# Instructions for the task
The data below should be retyped exactly, with the pictures left out.

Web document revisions
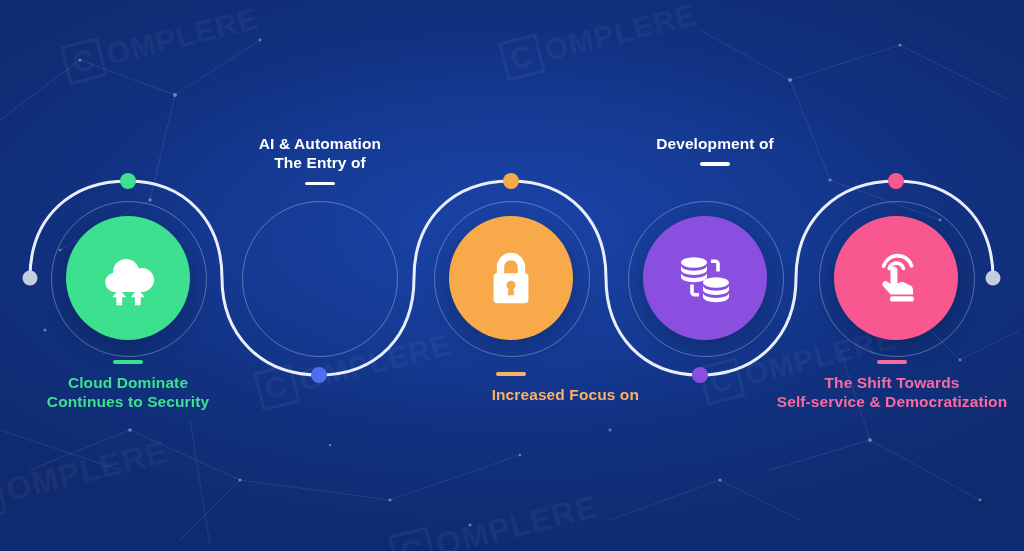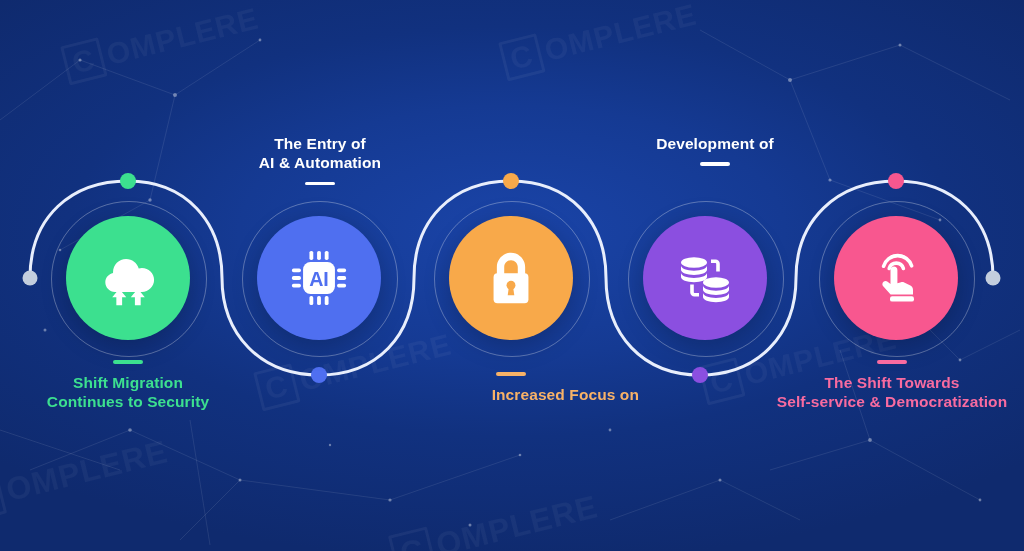--- a/index.html
+++ b/index.html
@@ -175,48 +175,28 @@
   <div class="halo" style="left:51px; top:201px;"></div>
   <div class="step" style="left:66px; top:216px; background:#3ce08f;">
     <svg width="66" height="66" viewBox="0 0 64 64">
       <path fill="#ffffff" d="M45.5,22.2c-1.1,0-2.1,0.2-3.1,0.5C40.9,17.4,36,13.5,30.2,13.5c-7,0-12.7,5.7-12.7,12.7c0,0.3,0,0.6,0,0.9 C13.3,28,10,31.7,10,36.2c0,5.2,4.2,9.4,9.4,9.4h26.1c6.5,0,11.8-5.3,11.8-11.8S52,22.2,45.5,22.2z"></path>
       <path fill="#ffffff" d="M23.5,42.5l-6.8,8.2h4v7.8h5.6v-7.8h4L23.5,42.5z"></path>
       <path fill="#ffffff" d="M41.5,42.5l-6.8,8.2h4v7.8h5.6v-7.8h4L41.5,42.5z"></path>
     </svg>
   </div>
   <div class="caption below" style="left:0px; top:360px; width:256px; color:#3ce08f;">
     <div class="rule" style="background:#3ce08f;"></div>
-    <span class="cap-line">Shift Migration</span>
+    <span class="cap-line">Cloud Dominate</span>
     <span class="cap-line">Continues to Security</span>
   </div>
 
   <div class="halo" style="left:242px; top:201px;"></div>
-  <div class="step" style="left:257px; top:216px; background:#4f6ff0;">
-    <svg width="68" height="68" viewBox="0 0 64 64">
-      <g fill="#ffffff">
-        <rect x="17" y="17" width="30" height="30" rx="7"></rect>
-        <rect x="23" y="6.5" width="3.6" height="8.5" rx="1.6"></rect>
-        <rect x="30.2" y="6.5" width="3.6" height="8.5" rx="1.6"></rect>
-        <rect x="37.4" y="6.5" width="3.6" height="8.5" rx="1.6"></rect>
-        <rect x="23" y="49" width="3.6" height="8.5" rx="1.6"></rect>
-        <rect x="30.2" y="49" width="3.6" height="8.5" rx="1.6"></rect>
-        <rect x="37.4" y="49" width="3.6" height="8.5" rx="1.6"></rect>
-        <rect x="6.5" y="23" width="8.5" height="3.6" rx="1.6"></rect>
-        <rect x="6.5" y="30.2" width="8.5" height="3.6" rx="1.6"></rect>
-        <rect x="6.5" y="37.4" width="8.5" height="3.6" rx="1.6"></rect>
-        <rect x="49" y="23" width="8.5" height="3.6" rx="1.6"></rect>
-        <rect x="49" y="30.2" width="8.5" height="3.6" rx="1.6"></rect>
-        <rect x="49" y="37.4" width="8.5" height="3.6" rx="1.6"></rect>
-      </g>
-      <text x="32" y="39.4" text-anchor="middle" fill="#4f6ff0" font-family="Liberation Sans, sans-serif" font-size="18.5" font-weight="700">AI</text>
-    </svg>
-  </div>
   <div class="caption above" style="left:192px; top:134px; width:256px; color:#ffffff;">
+    <span class="cap-line">AI &amp; Automation</span>
     <span class="cap-line">The Entry of</span>
-    <span class="cap-line">AI &amp; Automation</span>
     <div class="rule" style="background:#ffffff;"></div>
   </div>
 
   <div class="halo" style="left:434px; top:201px;"></div>
   <div class="step" style="left:449px; top:216px; background:#f8a94a;">
     <svg width="62" height="62" viewBox="0 0 64 64">
       <path fill="#ffffff" d="M32,6c-8.1,0-14.6,6.6-14.6,14.6V28h7.6v-7.4c0-3.9,3.1-7,7-7s7,3.1,7,7V28h7.6v-7.4C46.6,12.6,40.1,6,32,6z"></path>
       <rect x="14" y="27" width="36" height="31" rx="4" fill="#ffffff"></rect>
       <circle cx="32" cy="39.5" r="4.6" fill="#f8a94a"></circle>
       <path fill="#f8a94a" d="M29.8,41.5h4.4l1.2,8.4h-6.8L29.8,41.5z"></path>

# Task output
--- a/index.html
+++ b/index.html
@@ -175,48 +175,28 @@
   <div class="halo" style="left:51px; top:201px;"></div>
   <div class="step" style="left:66px; top:216px; background:#3ce08f;">
     <svg width="66" height="66" viewBox="0 0 64 64">
       <path fill="#ffffff" d="M45.5,22.2c-1.1,0-2.1,0.2-3.1,0.5C40.9,17.4,36,13.5,30.2,13.5c-7,0-12.7,5.7-12.7,12.7c0,0.3,0,0.6,0,0.9 C13.3,28,10,31.7,10,36.2c0,5.2,4.2,9.4,9.4,9.4h26.1c6.5,0,11.8-5.3,11.8-11.8S52,22.2,45.5,22.2z"></path>
       <path fill="#ffffff" d="M23.5,42.5l-6.8,8.2h4v7.8h5.6v-7.8h4L23.5,42.5z"></path>
       <path fill="#ffffff" d="M41.5,42.5l-6.8,8.2h4v7.8h5.6v-7.8h4L41.5,42.5z"></path>
     </svg>
   </div>
   <div class="caption below" style="left:0px; top:360px; width:256px; color:#3ce08f;">
     <div class="rule" style="background:#3ce08f;"></div>
-    <span class="cap-line">Shift Migration</span>
+    <span class="cap-line">Cloud Dominate</span>
     <span class="cap-line">Continues to Security</span>
   </div>
 
   <div class="halo" style="left:242px; top:201px;"></div>
-  <div class="step" style="left:257px; top:216px; background:#4f6ff0;">
-    <svg width="68" height="68" viewBox="0 0 64 64">
-      <g fill="#ffffff">
-        <rect x="17" y="17" width="30" height="30" rx="7"></rect>
-        <rect x="23" y="6.5" width="3.6" height="8.5" rx="1.6"></rect>
-        <rect x="30.2" y="6.5" width="3.6" height="8.5" rx="1.6"></rect>
-        <rect x="37.4" y="6.5" width="3.6" height="8.5" rx="1.6"></rect>
-        <rect x="23" y="49" width="3.6" height="8.5" rx="1.6"></rect>
-        <rect x="30.2" y="49" width="3.6" height="8.5" rx="1.6"></rect>
-        <rect x="37.4" y="49" width="3.6" height="8.5" rx="1.6"></rect>
-        <rect x="6.5" y="23" width="8.5" height="3.6" rx="1.6"></rect>
-        <rect x="6.5" y="30.2" width="8.5" height="3.6" rx="1.6"></rect>
-        <rect x="6.5" y="37.4" width="8.5" height="3.6" rx="1.6"></rect>
-        <rect x="49" y="23" width="8.5" height="3.6" rx="1.6"></rect>
-        <rect x="49" y="30.2" width="8.5" height="3.6" rx="1.6"></rect>
-        <rect x="49" y="37.4" width="8.5" height="3.6" rx="1.6"></rect>
-      </g>
-      <text x="32" y="39.4" text-anchor="middle" fill="#4f6ff0" font-family="Liberation Sans, sans-serif" font-size="18.5" font-weight="700">AI</text>
-    </svg>
-  </div>
   <div class="caption above" style="left:192px; top:134px; width:256px; color:#ffffff;">
+    <span class="cap-line">AI &amp; Automation</span>
     <span class="cap-line">The Entry of</span>
-    <span class="cap-line">AI &amp; Automation</span>
     <div class="rule" style="background:#ffffff;"></div>
   </div>
 
   <div class="halo" style="left:434px; top:201px;"></div>
   <div class="step" style="left:449px; top:216px; background:#f8a94a;">
     <svg width="62" height="62" viewBox="0 0 64 64">
       <path fill="#ffffff" d="M32,6c-8.1,0-14.6,6.6-14.6,14.6V28h7.6v-7.4c0-3.9,3.1-7,7-7s7,3.1,7,7V28h7.6v-7.4C46.6,12.6,40.1,6,32,6z"></path>
       <rect x="14" y="27" width="36" height="31" rx="4" fill="#ffffff"></rect>
       <circle cx="32" cy="39.5" r="4.6" fill="#f8a94a"></circle>
       <path fill="#f8a94a" d="M29.8,41.5h4.4l1.2,8.4h-6.8L29.8,41.5z"></path>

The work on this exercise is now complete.